Yangxi LiYingwei FanHongen Liao
Published in: Biomedical optics express (2022)
Optical coherence tomography (OCT) is widely used in clinical diagnosis due to its non-invasive, real-time, and high-resolution characteristics. However, the inherent speckle noise seriously degrades the image quality, which might damage the fine structures in OCT, thus affecting the diagnosis results. In recent years, supervised deep learning-based denoising methods have shown excellent denoising ability. To train a deep denoiser, a large number of paired noisy-clean images are required, which is difficult to achieve in clinical practice, since acquiring a speckle-free OCT image requires dozens of repeated scans and image registration.
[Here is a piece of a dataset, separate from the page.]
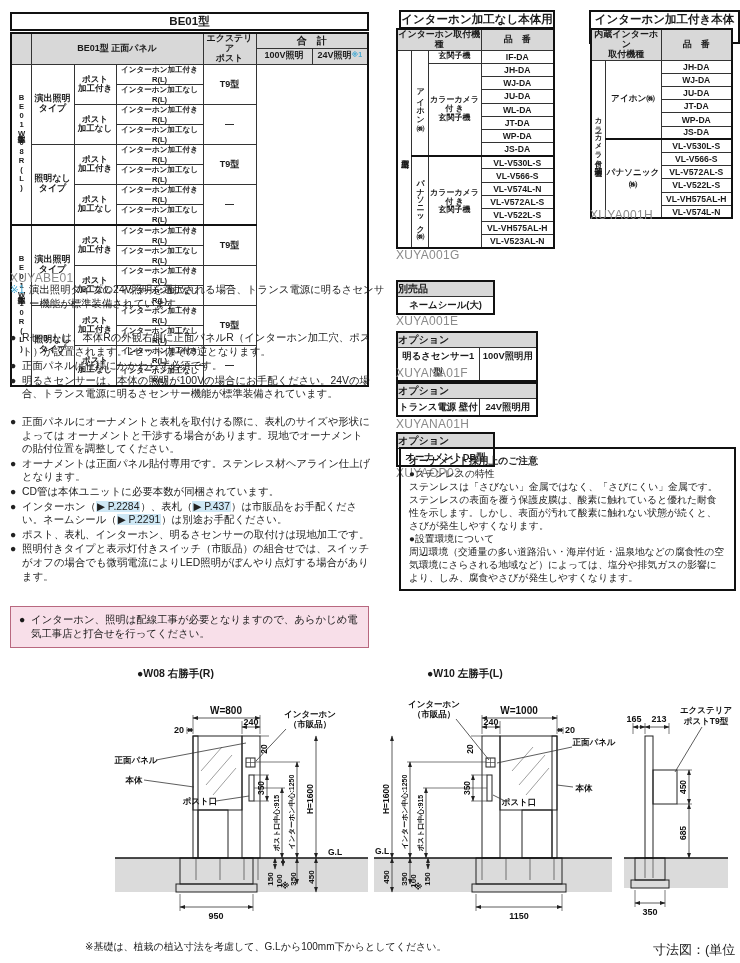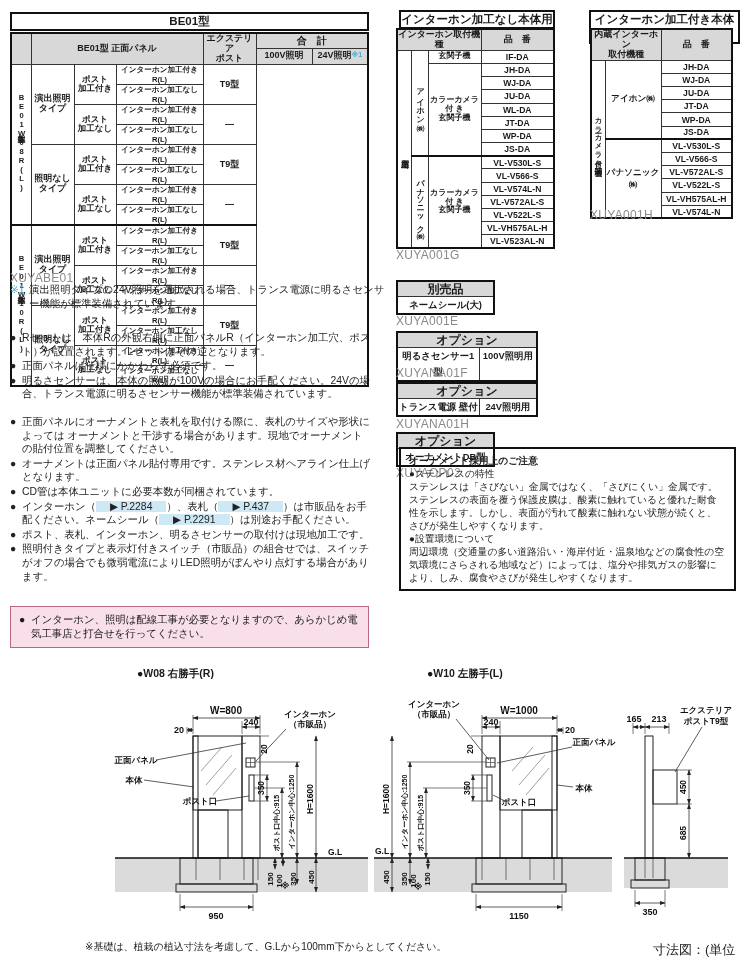"別売品" .opt-h { font-size: 12px -> 10px; text-align: center -> left }
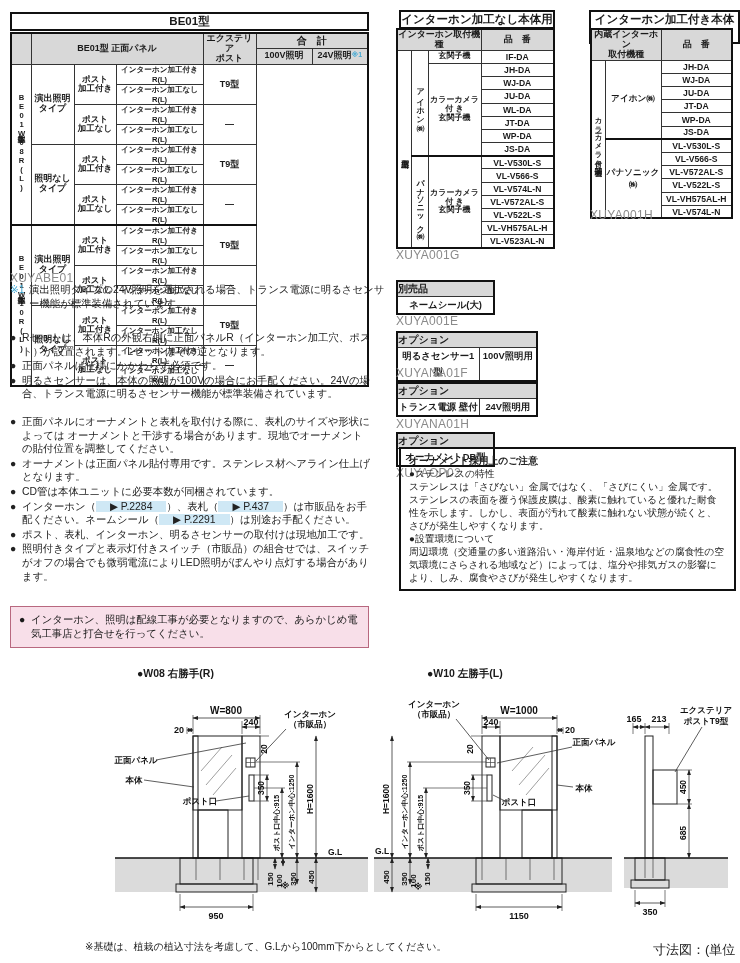"▶ P.2284" .hl { padding: 0 14px -> 0 1px }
In this research, we propose a self-supervised strategy that helps build a despeckling model by training it to map neighboring pixels in a single noisy OCT image. Adjacent pixel patches are randomly selected from the original OCT image to generate two similar undersampled images, which are respectively used as the input and target images for training a deep neural network. To ensure both the despeckling and the structure-preserving effects, a multi-scale pixel patch sampler and corresponding loss functions are adopted in our practice. Through quantitative evaluation and qualitative visual comparison, we found that the proposed method performs better than state-of-the-art methods regarding despeckling effects and structure preservation. Besides, the proposed method is much easier to train and deploy without the need for clean OCT images, which has great significance in clinical practice.